Выбрать главу

Один из жителей Москвы (ныне глубокий старик), который был в то время в лагерях на Печоре, рассказывал: «Мы брели как-то глубокой осенью вдоль берега под конвоем на работу. Страшные порывы северного ледяного ветра пронизывали нас, шел проливной дождь, начиналась буря. А мы все брели и брели без бушлатов и шапок, мокрые, дрожащие, жалкие. А в это время мимо нас по Печоре медленно плыла баржа, на которой были сложены заботливо укутанные войлоком машины. И как мы в тот момент завидовали этим машинам». Эта картина, которую наблюдал живой еще теперь человек, представляется мне символической. Никогда (даже в дни войны) человеческая жизнь не ценилась так дешево, никогда и нигде человек не был так унижен, пригнут к земле, обезличен.

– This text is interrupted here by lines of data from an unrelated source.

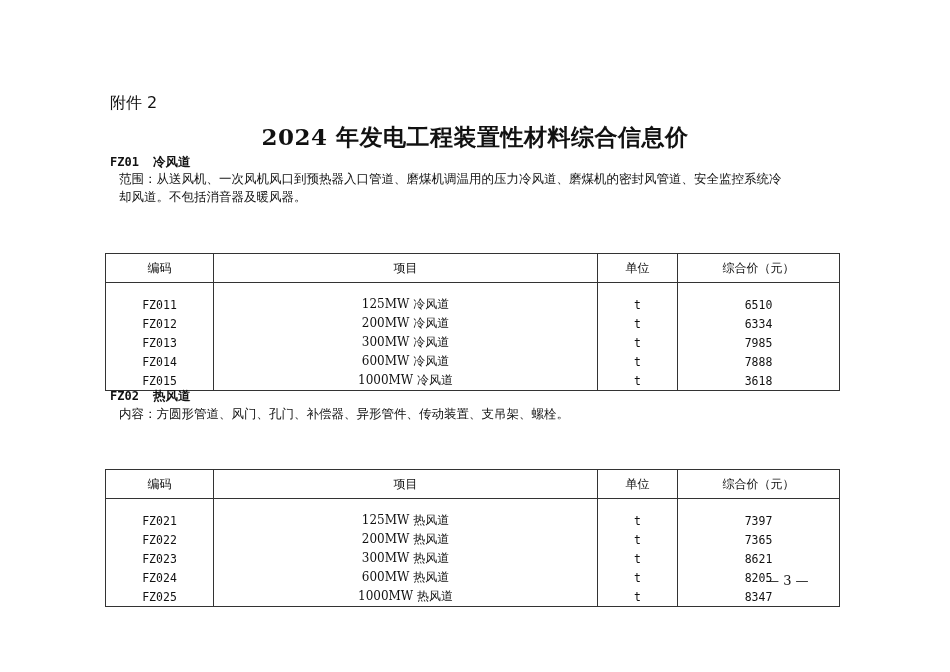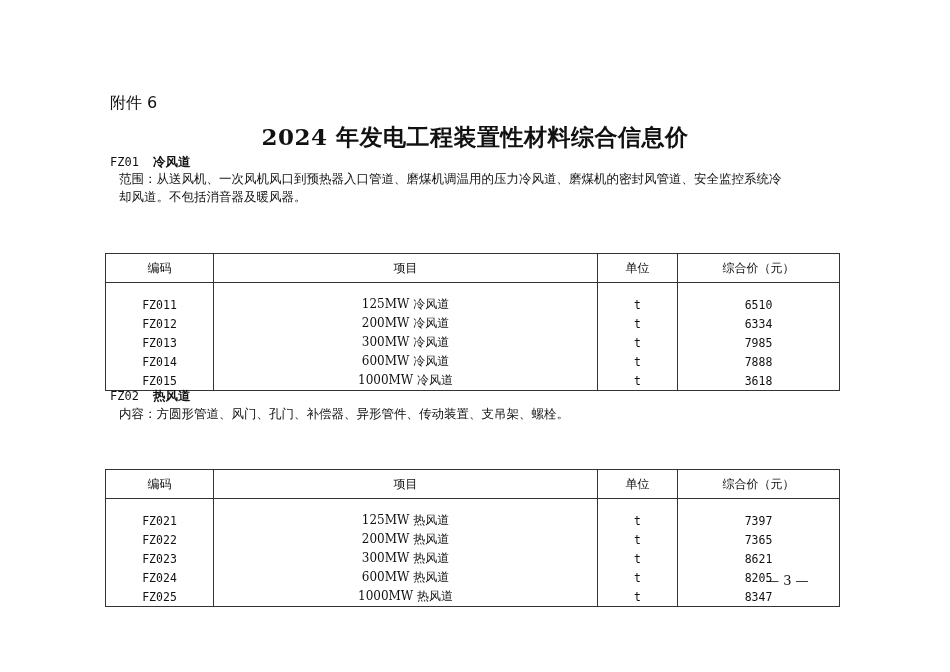--- a/index.html
+++ b/index.html
@@ -2,36 +2,36 @@
 <html><head>
 <meta charset="utf-8">
 <style>
   html, body { margin: 0; padding: 0; background: #ffffff; }
   body { width: 950px; height: 672px; position: relative; overflow: hidden;
          font-family: "DejaVu Serif", "Liberation Serif", serif; color: #111; }
   .abs { position: absolute; }
   .attach { left: 110px; top: 93px; font-family: "DejaVu Sans", "Liberation Sans", sans-serif; font-size: 16px; }
   .title { left: 0; width: 950px; top: 122px; text-align: center; font-size: 23px; font-weight: bold; letter-spacing: 0.5px; }
   .sec-head { left: 110px; font-size: 12.5px; font-weight: bold; }
-  .sec-head .code { font-family: "DejaVu Sans Mono", "Liberation Mono", monospace; font-weight: normal; margin-right: 14px; font-size: 12px; }
+  .sec-head .code { font-family: "DejaVu Sans Mono", "Liberation Mono", monospace; font-weight: bold; margin-right: 14px; font-size: 12px; }
   .para { left: 119px; width: 728px; font-size: 12.5px; line-height: 18px; }
   table.t { position: absolute; left: 105px; width: 734px; border-collapse: collapse; font-size: 12px; table-layout: fixed; margin-top: 28px; }
   table.t th, table.t td { text-align: center; padding: 0; }
   table.t th { font-weight: normal; height: 28px; border: 1.5px solid #333; }
   table.t td { height: 19px; border-left: 1.5px solid #333; border-right: 1.5px solid #333; font-family: "DejaVu Sans Mono", "Liberation Mono", monospace; font-size: 11.5px; }
   table.t td.item { font-family: "DejaVu Serif", "Liberation Serif", serif; font-size: 12px; }
   table.t tr.first td { padding-top: 12px; }
   table.t tbody { border-bottom: 1.5px solid #333; }
   table.t tr:last-child td { border-bottom: 1.5px solid #333; }
   .pagenum { left: 766px; top: 573px; font-size: 13px; }
 </style>
 </head>
 <body>
 
-<div class="abs attach">附件 6</div>
+<div class="abs attach">附件 2</div>
 <div class="abs title">2024 年发电工程装置性材料综合信息价</div>
 
 <div class="abs sec-head" style="top:154px;">
   <span class="code">FZ01</span><span>冷风道</span>
 </div>
 <div class="abs para" style="top:170px;">
   <div>范围：从送风机、一次风机风口到预热器入口管道、磨煤机调温用的压力冷风道、磨煤机的密封风管道、安全监控系统冷</div>
   <div>却风道。不包括消音器及暖风器。</div>
 </div>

В народе есть поговорка. О плохой погоде говорят: «Хороший хозяин в такое время и собаку на улицу не выгонит». Про ежовские лагеря можно сказать: ни один самый плохой и жестокий человек никогда не будет так издеваться над собакой.

В это время экономика несколько стабилизировалась; питание на воле было нормальное. В лагерях, однако, был искусственный голод. 500 грамм хлеба и похлебка — единственная еда при тяжелой 10–12-часовой физической работе. Все было сделано, чтоб уморить как можно больше людей. Но начальство было нетерпеливо. Скучно дожидаться, когда люди умрут с голоду (средняя продолжительность жизни лагерника тех лет — 6 месяцев), тем более, что с воли все гонят и гонят новые этапы. И вот, в лагерях повсеместно практиковались массовые расстрелы (на языке чекистов они называются очень «поэтично» — «очистительные акции»). Делалось это так. Утром нарядчик называл фамилии людей, которые должны были ехать на этап. Этап как этап. К доктору, потом обходной — сдавать тряпье, потом на вахту. Мой друг, бывший заключенный врач, говорил: «Дают мне список, я знаю, что это на расстрел, но что я могу сделать: могу оставить как больных не более 2–3 человек из сотни…» Гнали этап обычно пешком километров пять. А там церемониал известный: рыть яму — и под пулю. В то же время безостановочно работали лагерные суды. Показательные процессы: расстрел за вредительство, за антисоветскую агитацию, за саботаж. Но и этого мало. Все время инсценировали «попытки к бегству». Дело в том, что за предотвращение побега конвоир получал премию и путевку в санаторий. Почему бы и не поехать в санаторий? Один бывший заключенный мне рассказывал такой случай: ведут этап, вдруг конвоир подбегает к заключенному парнишке, срывает с него шапку и бросает метра на 3 в снег. Говорит: «Беги за шапкой». Парень неопытный, думает, что это шутка. Бежит, улыбаясь, за шапкой. Наклоняется. Вдруг выстрел. Убит при попытке к бегству. Премия. Путевка в санаторий.

Все, кто сидит в лагере, — «враги народа». Таков официальный термин. Истребить, унизить как можно больше врагов народа — это почетно, доблестно, патриотично. Такова жизнь в лагере. Из миллионов арестованных в то время выжили лишь единицы, и то только те, кому удалось пристроиться в санчасть (главным образом, врачи). И в это время была сочинена песня, которая распевалась всюду и везде:

Я другой такой страны не знаю, где так вольно дышит человек.

И в это время вернувшийся в Россию выживший из ума А. И. Куприн, вспоминая о том, как его высекли в кадетском корпусе, писал: «Сейчас, когда торжествует человеческое достоинство в нашей стране, даже как-то странно вспомнить о розгах».